Pareille incompatibilité de fonctions entachera inévitablement, et la neutralité, et l’indépendance du journaliste en cause.
Le Conseil de presse constate au surplus, après visionnement du matériel télévisuel, un problème de confusion des genres dans le traitement journalistique auquel s’est livré M. Létourneau. Ainsi, dans un même bulletin d’information télévisé, passons-nous sans avertissement de la nouvelle au commentaire et du commentaire à l’éditorial.
Un même et unique présentateur de nouvelles peut-il mettre autant de chapeaux différents sans porter ombrage à sa crédibilité professionnelle? La réponse est non, surtout quand celui-ci se sert de sa tribune publique pour régler un différend avec son ex-employeur, la radio amérindienne Essipit, en s’opposant à l’antenne à l’admission de membres amérindiens au sein de la Chambre de commerce.
Le Conseil considère que le journaliste s’est non seulement placé en situation de conflit d’intérêts mais a fait preuve de partialité en agissant à la fois comme juge et partie.

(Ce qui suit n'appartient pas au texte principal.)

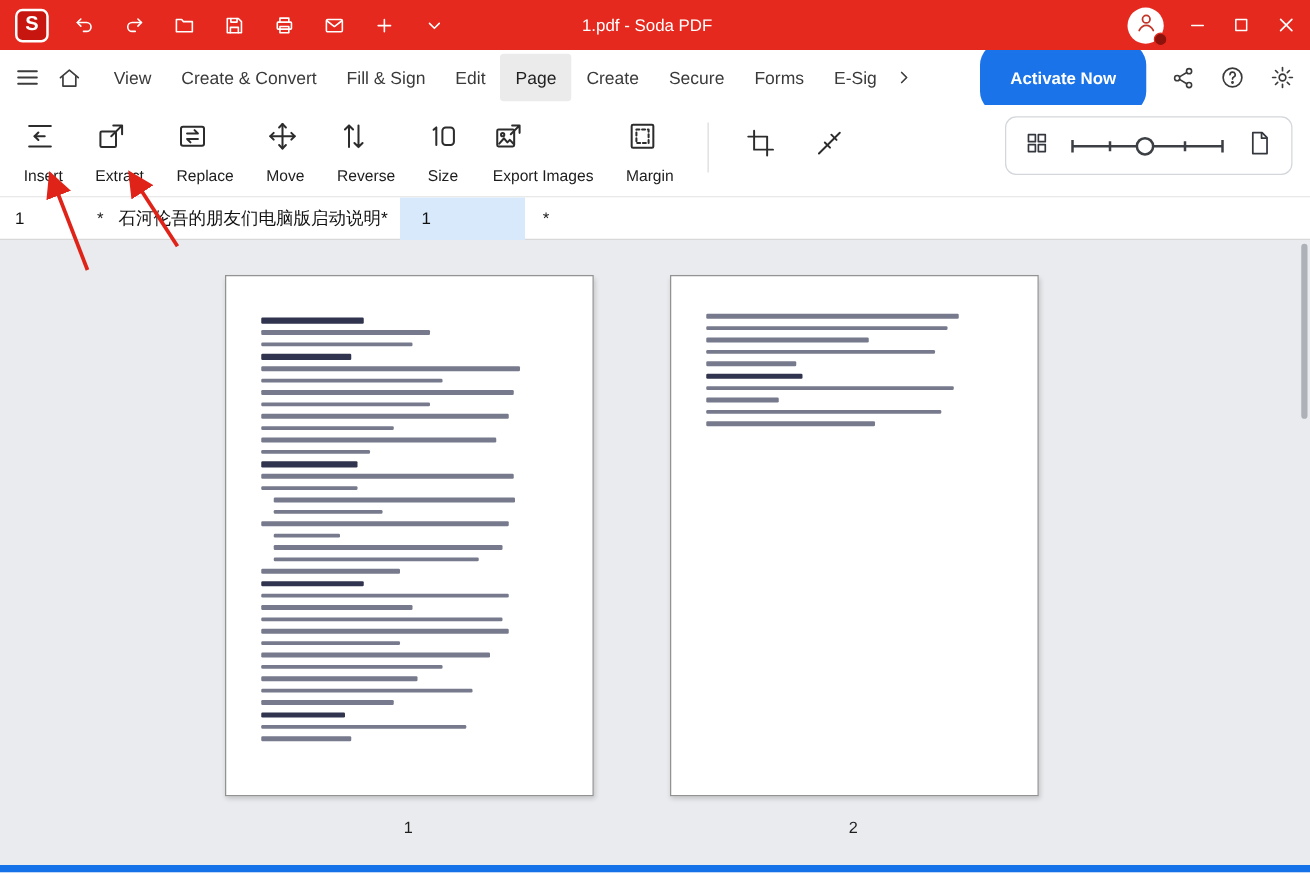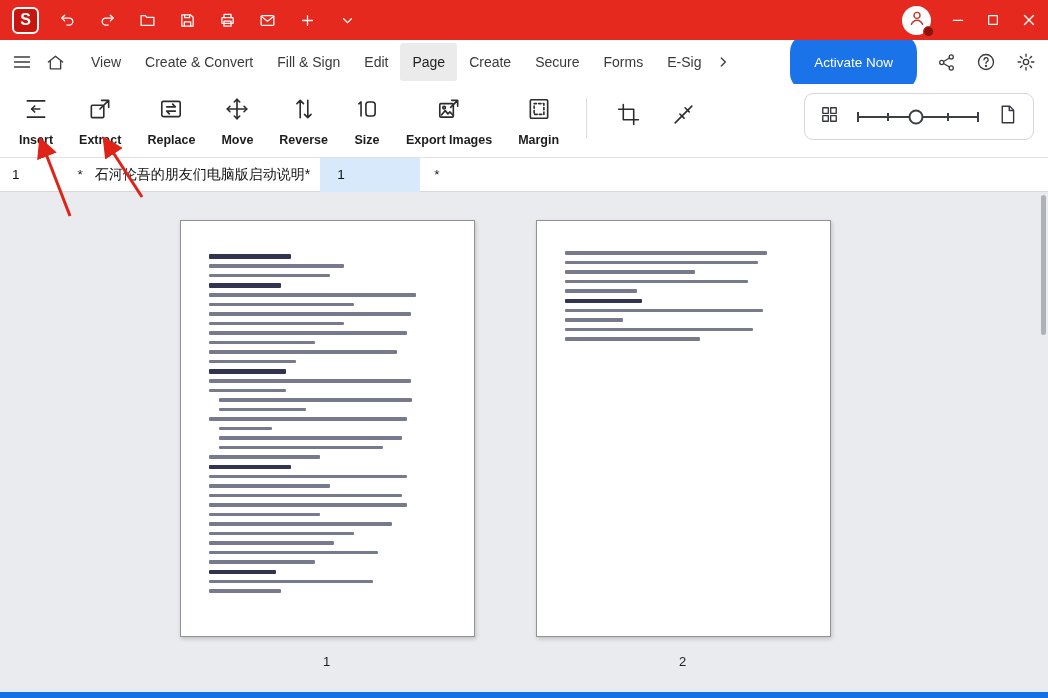"1.pdf - Soda PDF" .tb-title { margin-top: 24px -> none }
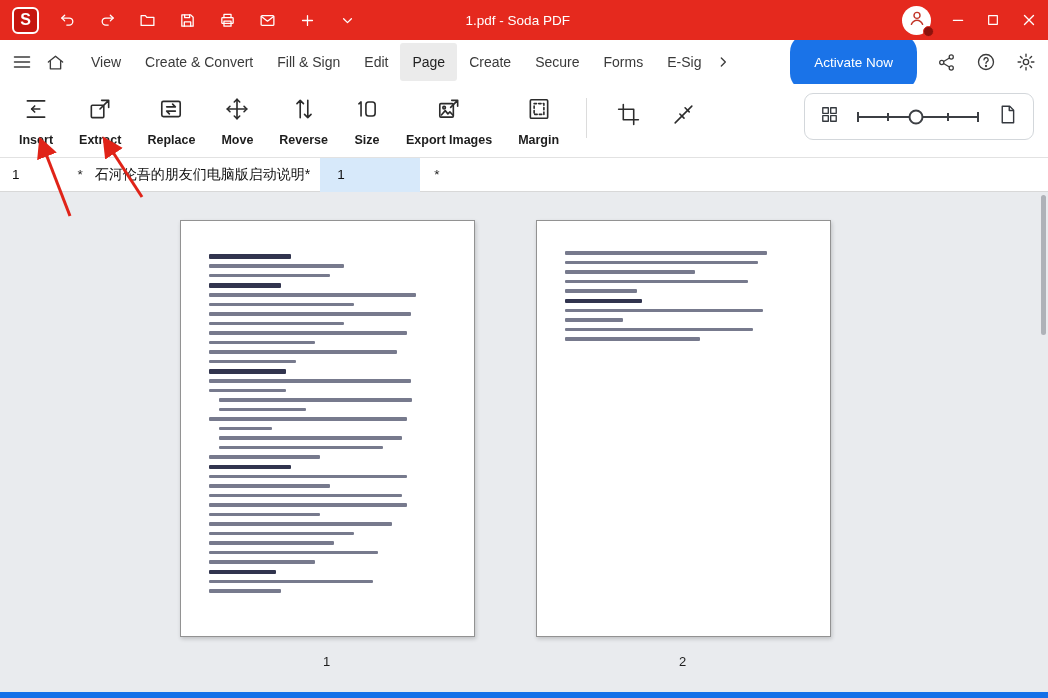"Activate Now" .activate-btn { font-weight: normal -> bold }
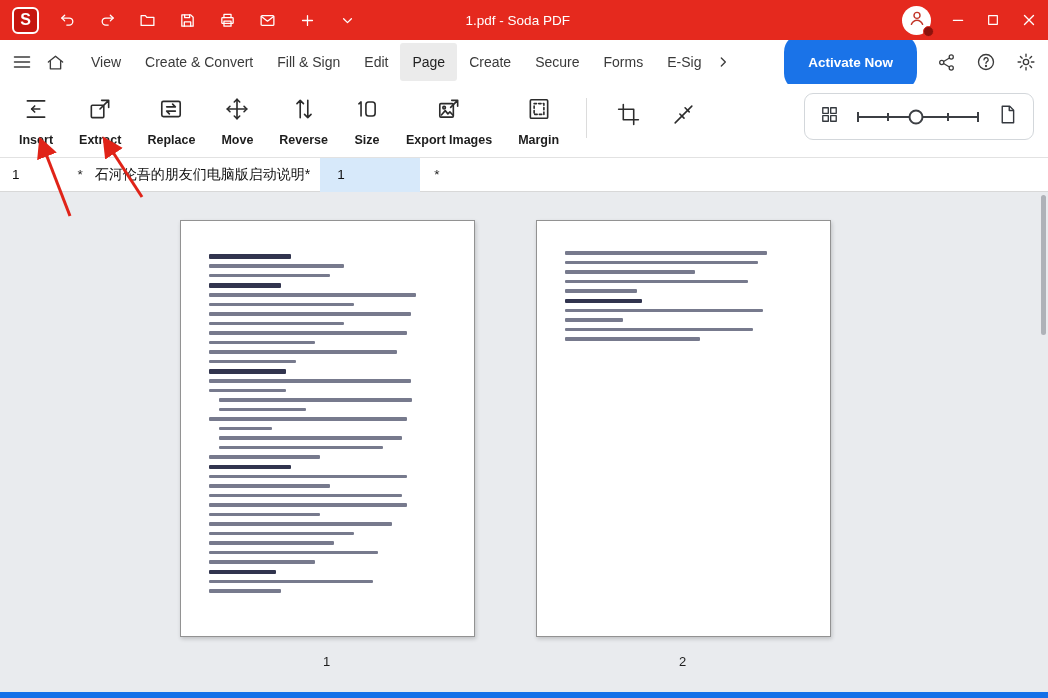"Insert" .tool { align-items: center -> none; font-weight: bold -> none }
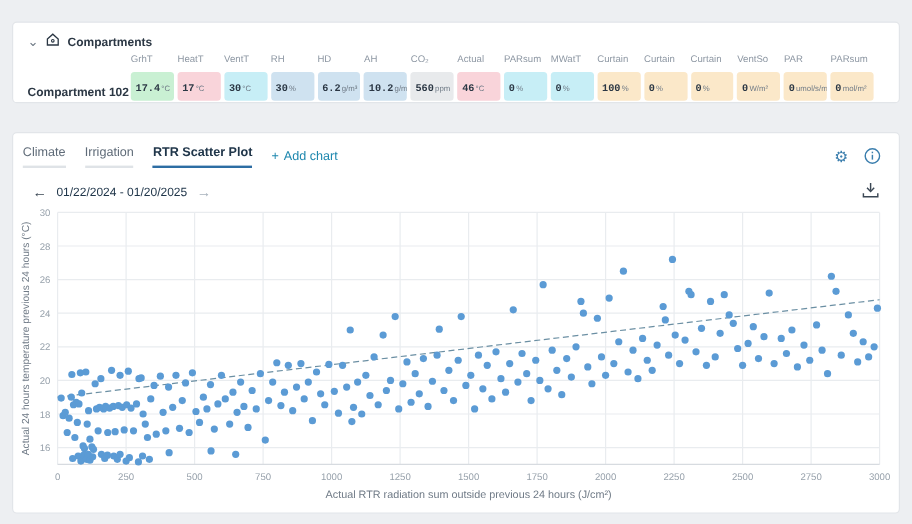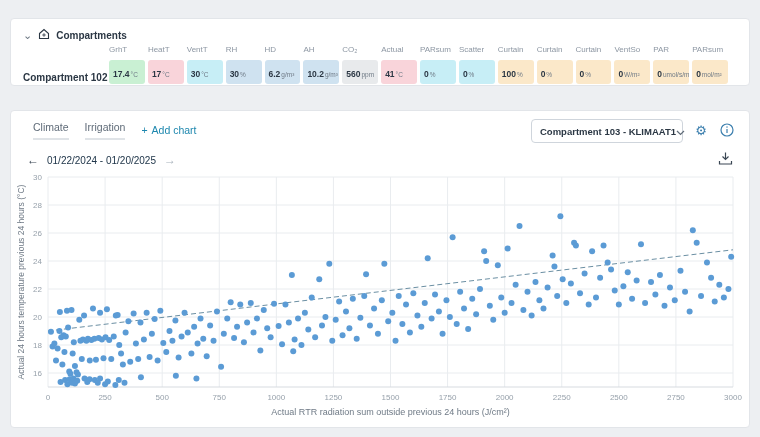"Scatter" div.hdr { text: Scatter -> MWatT }
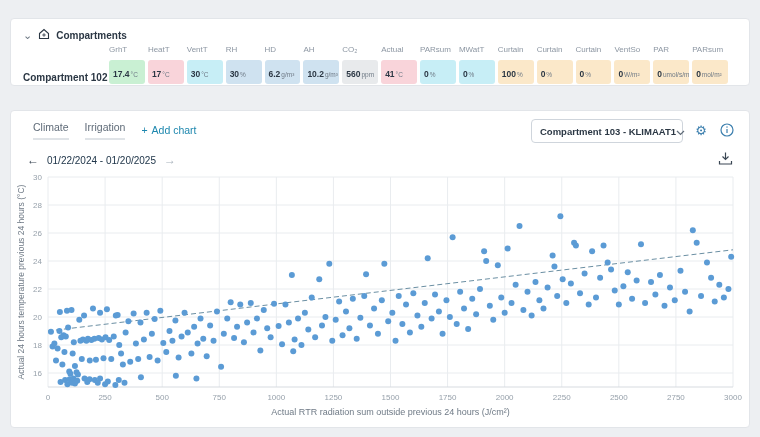"17.4" .chip .v { font-family: none -> Liberation Mono, monospace }
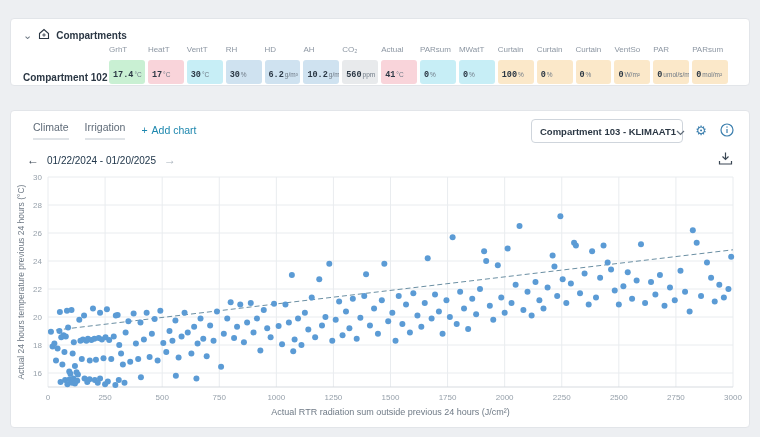"41" span.v { text: 41 -> 46 }
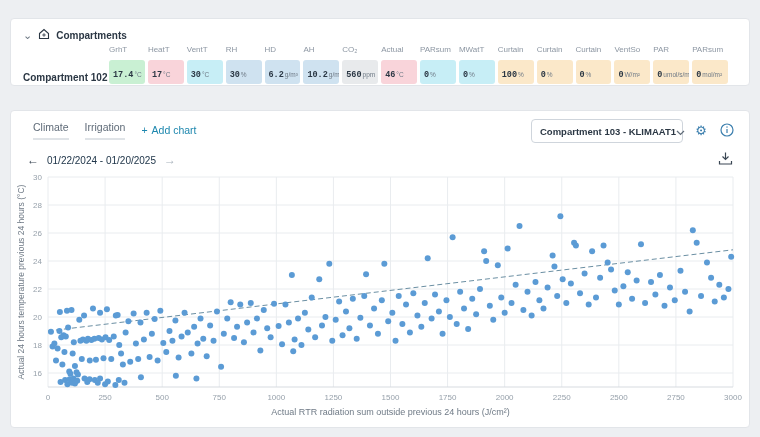"Climate" #tabs { left: 22px -> 8px }
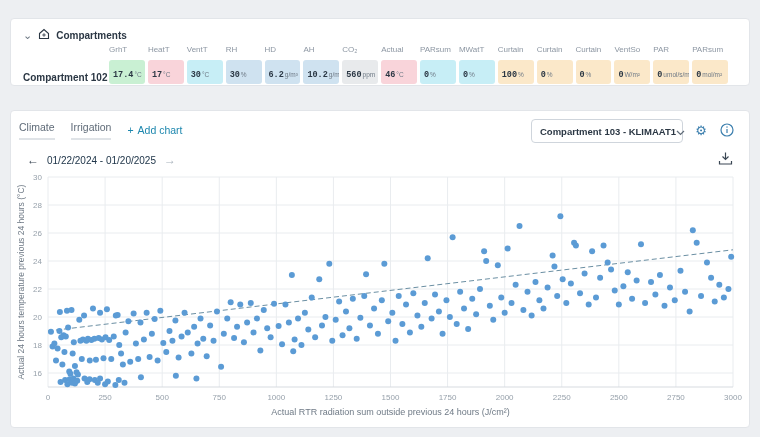"RTR Scatter Plot" div.tab { html: none -> <div>RTR Scatter Plot</div> }
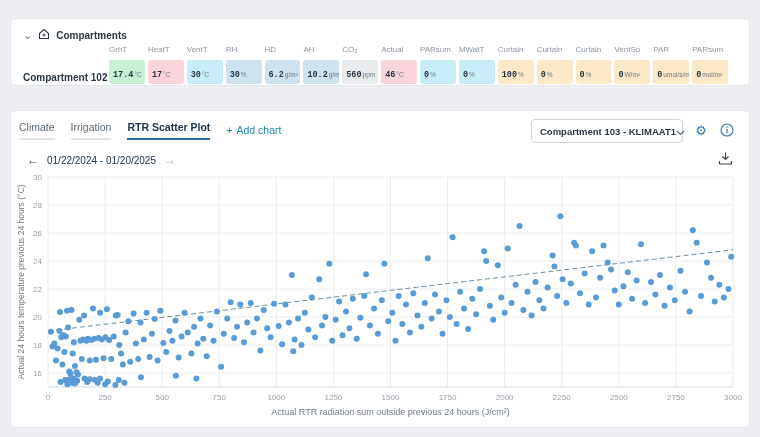"Compartment 103 - KLIMAAT1" div { html: <div> <span>Compartment 103 - KLIMAAT1</span> <span> <svg> <path></path> </svg> </span> </div> -> none }
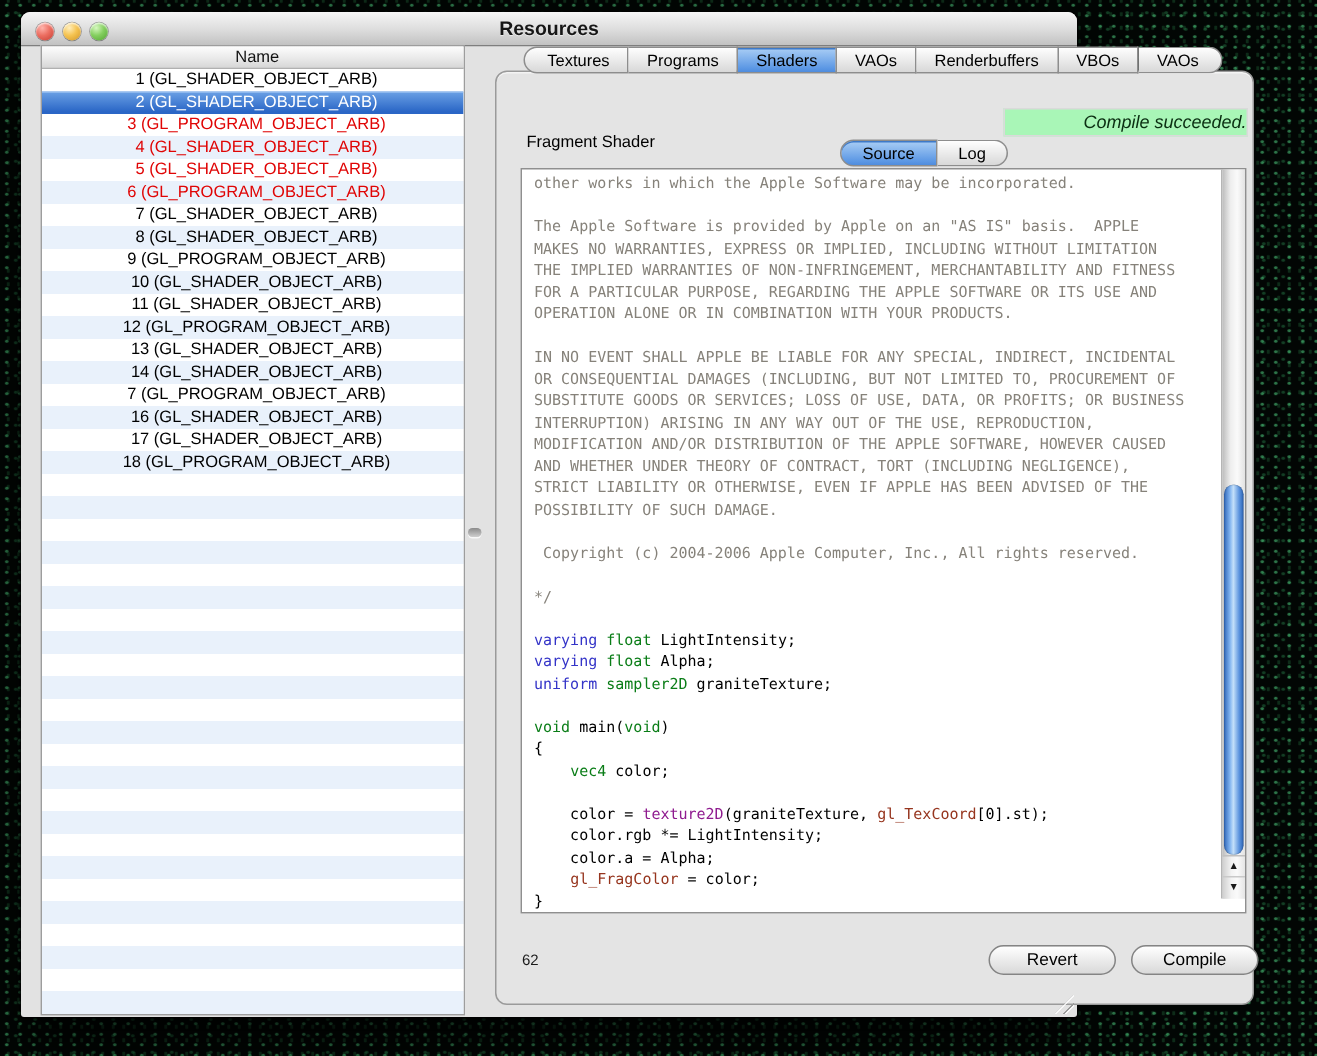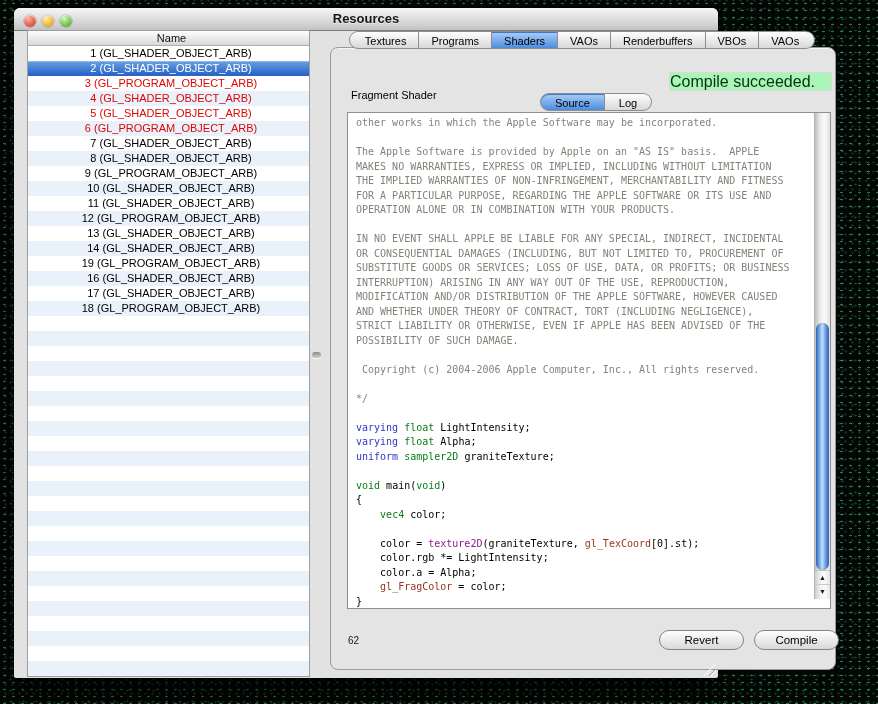"Compile succeeded." .status-box { font-size: 16px -> 12px; font-style: none -> italic; text-align: left -> right }
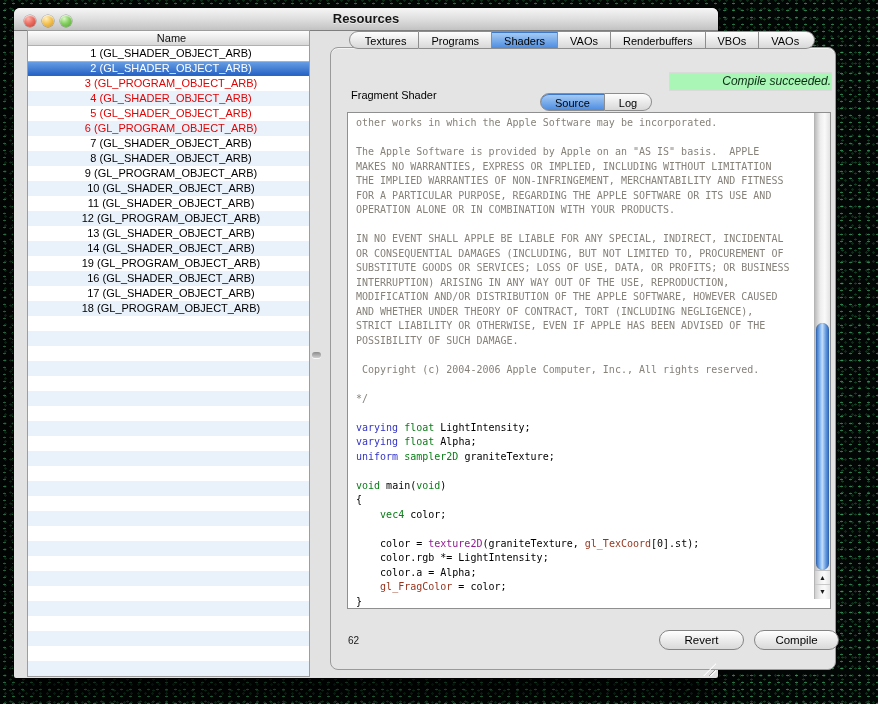"Source" .subtab-bar { left: 526px -> 546px }
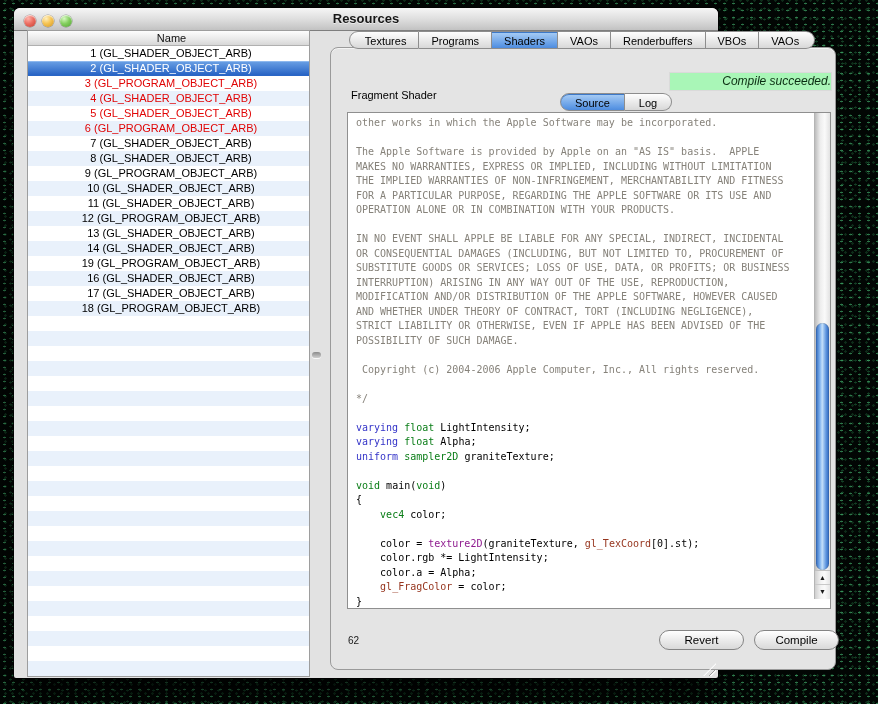"19 (GL_PROGRAM_OBJECT_ARB)" div.row { text: 19 -> 7 }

Ce sont là de sérieuses entorses à l’éthique de la profession.
Par ailleurs, en ce qui a trait au refus de transmettre à la plaignante une copie de l’enregistrement de l’émission en cause, le Conseil estime que les principes d’accessibilité de l’information auraient dû inciter la direction de la Télévision régionale Haute Côte-Nord à manifester une collaboration de bon aloi à cet égard.
En conclusion, après avoir pris en considération les motifs évoqués ci dessus et avoir tenu également compte des ressources réduites qui sont souvent le lot des petits médias régionaux, le Conseil de presse du Québec ne peut néammoins que retenir un blâme sévère à l’endroit de la Télévision régionale Haute Côte-Nord et de son journaliste Stéphane Létourneau.